Rückkehr der Klassiker
Nicht minder praktisch und schnörkellos als der «einpunktstuhl» ist der «ga stuhl», den Bellmann 1955 entwarf. Um der Sitzschale aus Formsperrholz eine dritte Dimension zu verleihen, teilte er die Sitzschale in der Sitzrichtung und setzte die beiden Teile in einem leichten Winkel wieder zusammen. Daher wurde der «ga stuhl» oft auch Zweischalenstuhl genannt. Bis 1970 in Produktion, feiert der «ga stuhl» nun seine Rückkehr: Am Designer’s Saturday 2016 stellte Horgenglarus eine Neuauflage des Stuhls vor. Ausserdem fanden auch zwei Tische von Hans Bellmann ihren Weg zurück in die Produktion: der «ateliertisch» von 1953 und das «stapeltischchen» von 1954. Der «ateliertisch» war mit seiner filigranen Form der Zeit voraus und erfreute sich in den 50er- und 60er-Jahren keiner grossen Beliebtheit. Erstaunlich, denn der leichte, robuste und einfach zerlegbare Tisch ist ein äusserst praktischer Begleiter. Auch Hans Bellmann teilte diese Meinung, denn er arbeitete selbst an dem von ihm entworfenen Tisch. Auch das grazile «stapeltischchen» benutzte Bellmann selbst: Er stellte darauf seine Mal-Utensilien ab. So konnte er den beladenen Tisch schnell an einen anderen Ort stellen und flexibel arbeiten. Auf dem Dachboden der Glarner Manufaktur fanden sich noch die historischen Formteile des «stapeltischchens», sodass das stapelbare Möbel originalgetreu nachgebaut werden konnte. Die Masse des «ateliertisches» richten sich nach Le Corbusiers Proportionensystem Modulor, das sich nach den Körpermassen des Menschen richtet und zusammen mit dem Porträt auf der Schweizer 10-Franken-Note aufgedruckt ist.

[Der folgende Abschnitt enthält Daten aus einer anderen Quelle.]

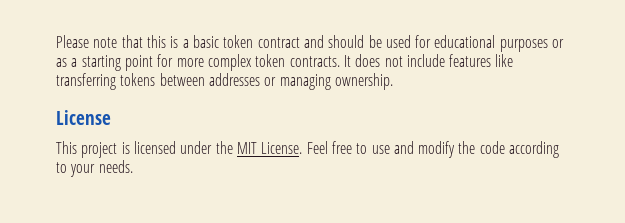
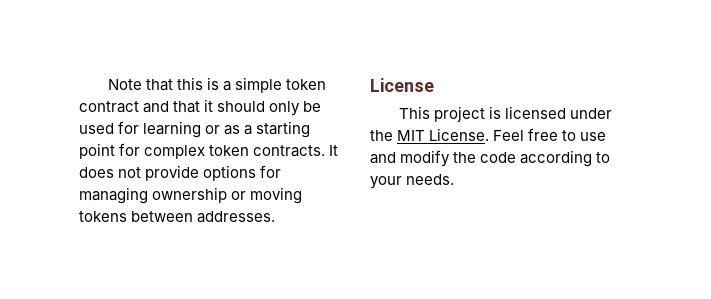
- Please note that this is a basic token contract and should be used for educational purposes or as a starting point for more complex token contracts.
+ Note that this is a simple token contract and that it should only be used for learning or as a starting point for complex token contracts.
- It does not include features like transferring tokens between addresses or managing ownership.
+ It does not provide options for managing ownership or moving tokens between addresses.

Mit seinem Wirken in der Schweizer Industrie und Architektur und nicht zuletzt durch seine Lehrtätigkeiten an verschiedenen Hochschulen in der Schweiz, den USA und Deutschland hat Hans Bellmann die Schweizer Wohnkultur und die industrielle Gestaltung der Nachkriegszeit massgeblich beeinflusst. Der Schweiz. Werkbund SWB honorierte diese Leistung mit einem Dutzend Auszeichnungen «Die Gute Form». Nun können Bellmanns ikonische Entwürfe erneut die Schweizer Wohn- und Arbeitsräume erobern.
Protagonist der Schweizer Wohnkultur

Hans Bellmann (191 – 1990) ist eine zentrale Figur der Schweizer Design-Geschichte. Er prägte und beeinflusste die Wohnkultur in den 50er- und 60er-Jahren. Sein eigenständiges, konsequentes Werk formuliert sinnbildlich die Wünsche an die Lebensentwürfe seiner Zeit. Die Monografie stellt seine Arbeiten detailliert vor.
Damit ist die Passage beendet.